To find relationships on a document or object, search the metadata response for fields with the following attributes (an example is provided in the JSON response below):

type : ObjectReference

  • This states that the field is referencing an object.
  • The field is not referencing a "string", "number", "picklist", "Boolean", etc.

objectType : vault_object__v

  • The object being referenced by the field must be a Vault Object.
  • This includes object__v for standard objects or object__c for custom objects, e.g., product__v, study__v, custom_object__c, etc.
  • Vault Objects do not include users, groups, workflows, events, or document relationships.

relationshipType : reference, reference_inbound, reference_outbound, parent, or child.

  • The type of relationship defines how the query must be structured, e.g., Left Outer Join, Inner Join, Lookup, etc.

relationshipName : relationship_name__vr for standard objects or relationship_name__cr for custom objects.
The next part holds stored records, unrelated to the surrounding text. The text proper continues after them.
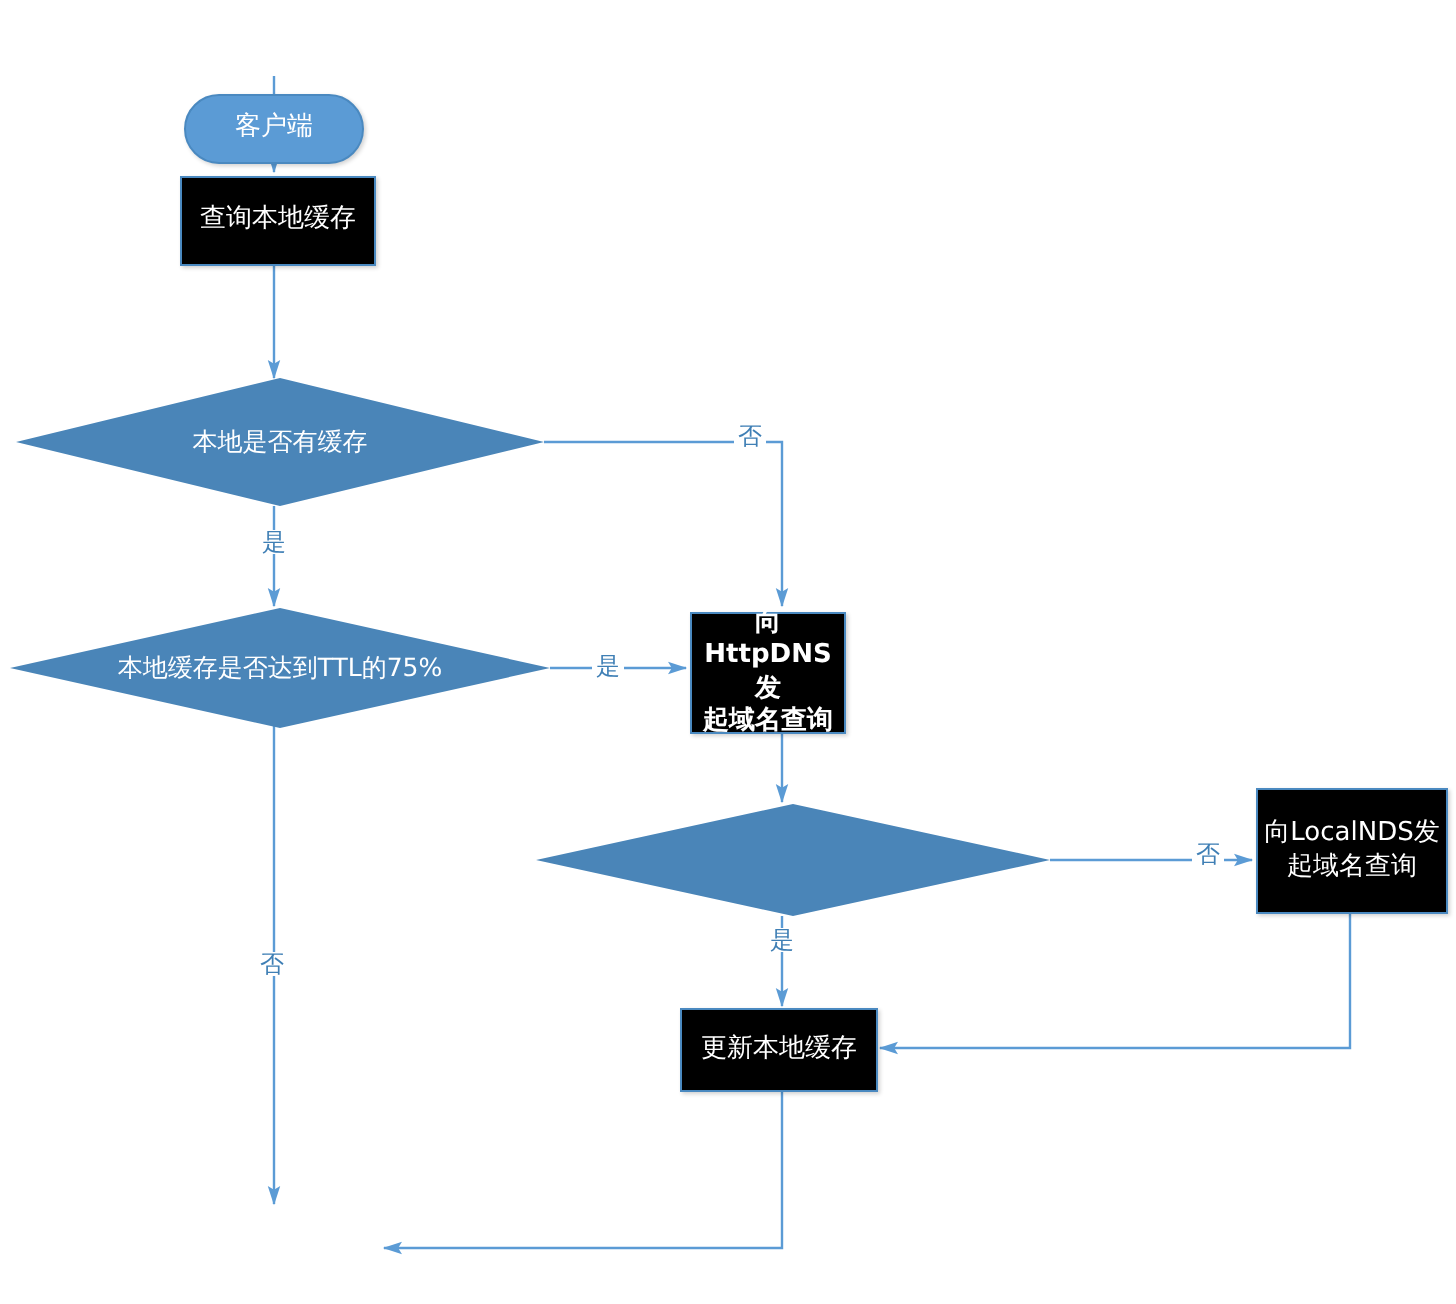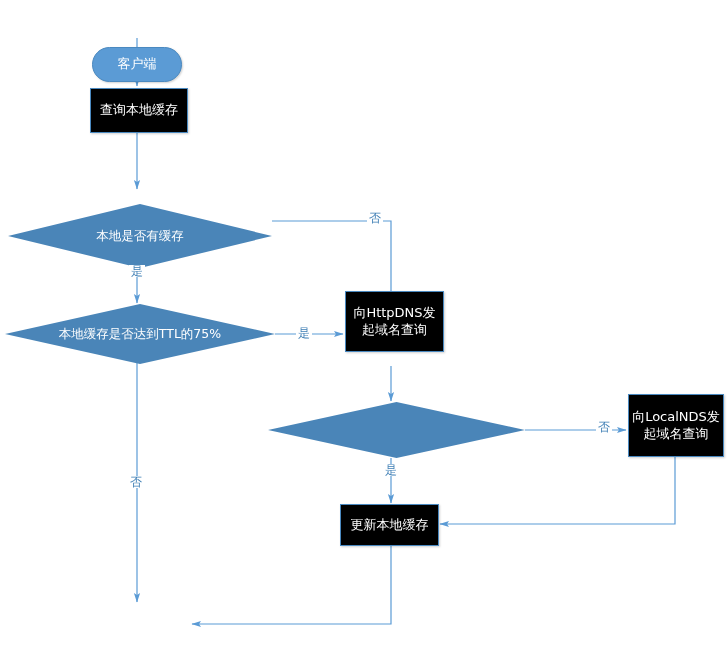--- a/index.html
+++ b/index.html
@@ -121,35 +121,35 @@
   </svg>
 
   <div class="node node-terminator" style="left:92px; top:3px; width:90px; height:35px;">
     <span class="node-label">客户端</span>
   </div>
 
   <div class="node node-process" style="left:90px; top:88px; width:98px; height:45px;">
     <span class="node-label">查询本地缓存</span>
   </div>
 
-  <div class="node node-decision" style="left:8px; top:204px; width:264px; height:64px;">
+  <div class="node node-decision" style="left:8px; top:189px; width:264px; height:64px;">
     <svg class="diamond-shape" viewBox="0 0 264 64" preserveAspectRatio="none">
       <polygon points="132,0 264,32 132,64 0,32" fill="#4A85B8"></polygon>
     </svg>
     <span class="node-label diamond-label">本地是否有缓存</span>
   </div>
 
   <div class="node node-decision" style="left:5px; top:304px; width:270px; height:60px;text-align:center;">
     <svg class="diamond-shape" viewBox="0 0 270 60" preserveAspectRatio="none">
       <polygon points="135,0 270,30 135,60 0,30" fill="#4A85B8"></polygon>
     </svg>
     <span class="node-label diamond-label">本地缓存是否达到TTL的75%</span>
   </div>
 
-  <div class="node node-process" style="left:345px; top:291px; width:99px; height:61px;">
+  <div class="node node-process" style="left:345px; top:306px; width:78px; height:61px;font-weight:bold;">
     <span class="node-label">向HttpDNS发
 起域名查询</span>
   </div>
 
   <div class="node node-decision" style="left:268px; top:402px; width:257px; height:56px;">
     <svg class="diamond-shape" viewBox="0 0 257 56" preserveAspectRatio="none">
       <polygon points="128.5,0 257,28 128.5,56 0,28" fill="#4A85B8"></polygon>
     </svg>
   </div>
  • This is the relationship name to use in relationship queries, e.g., study_number__vr, sites__vr, document_product__vr, etc.

Top

Finding Document Relationships: Document to Object / Object to Document

All document-object relationships are defined on the documents object and always take the form document_{field_name}__vr for standard objects or document_{field_name}__cr for custom objects.

For example:

  • The product__v relationship field has the relationship name: document_product__vr
  • The country__v relationship field has the relationship name: document_country__vr
  • The custom_object__c relationship has the relationship name: document_custom_object__cr

You can retrieve the metadata of all document properties by sending a GET request to the /api/{version}/metadata/objects/documents/properties endpoint.

For example:

$ curl -X GET -H "Authorization: {SESSION_ID}" \ 
https://{CUSTOMER}.veevavault.com/api/{version}/metadata/objects/documents/properties

JSON Response (abridged)

The response contains the list of all document fields (id, name__v, type__v, etc.) configured across entire document type hierarchy. The response shown below lists the details of the product__v relationship field on the documents object. Note that product__v is both a Vault Object and a relationship field on other objects.

      {
            "name": "product__v",
            "scope": "DocumentVersion",
            "type": "ObjectReference",
            "required": false,
            "repeating": true,
            "systemAttribute": true,
            "editable": true,
            "setOnCreateOnly": false,
            "disabled": false,
            "objectType": "product__v",
            "label": "Product",
            "section": "productInformation",
            "sectionPosition": 1,
            "hidden": false,
            "queryable": true,
            "shared": false,
            "definedInType": "type",
            "definedIn": "base_document__v",
            "relationshipType": "reference",
            "relationshipName": "document_product__vr"
      }

Discussion

The product__v field is just one of many document fields. By searching the complete list of metadata returned for the Document Metadata API, you can find all relationships configured on the documents object which link documents to other objects in Vault. You can also create custom objects with relationships to documents or other objects. Once you have the relationship names, structure queries by using the relationship names in nested SELECT-FROM statements in either the SELECT clause or WHERE clause. You can also use multiple nested statements in a single query.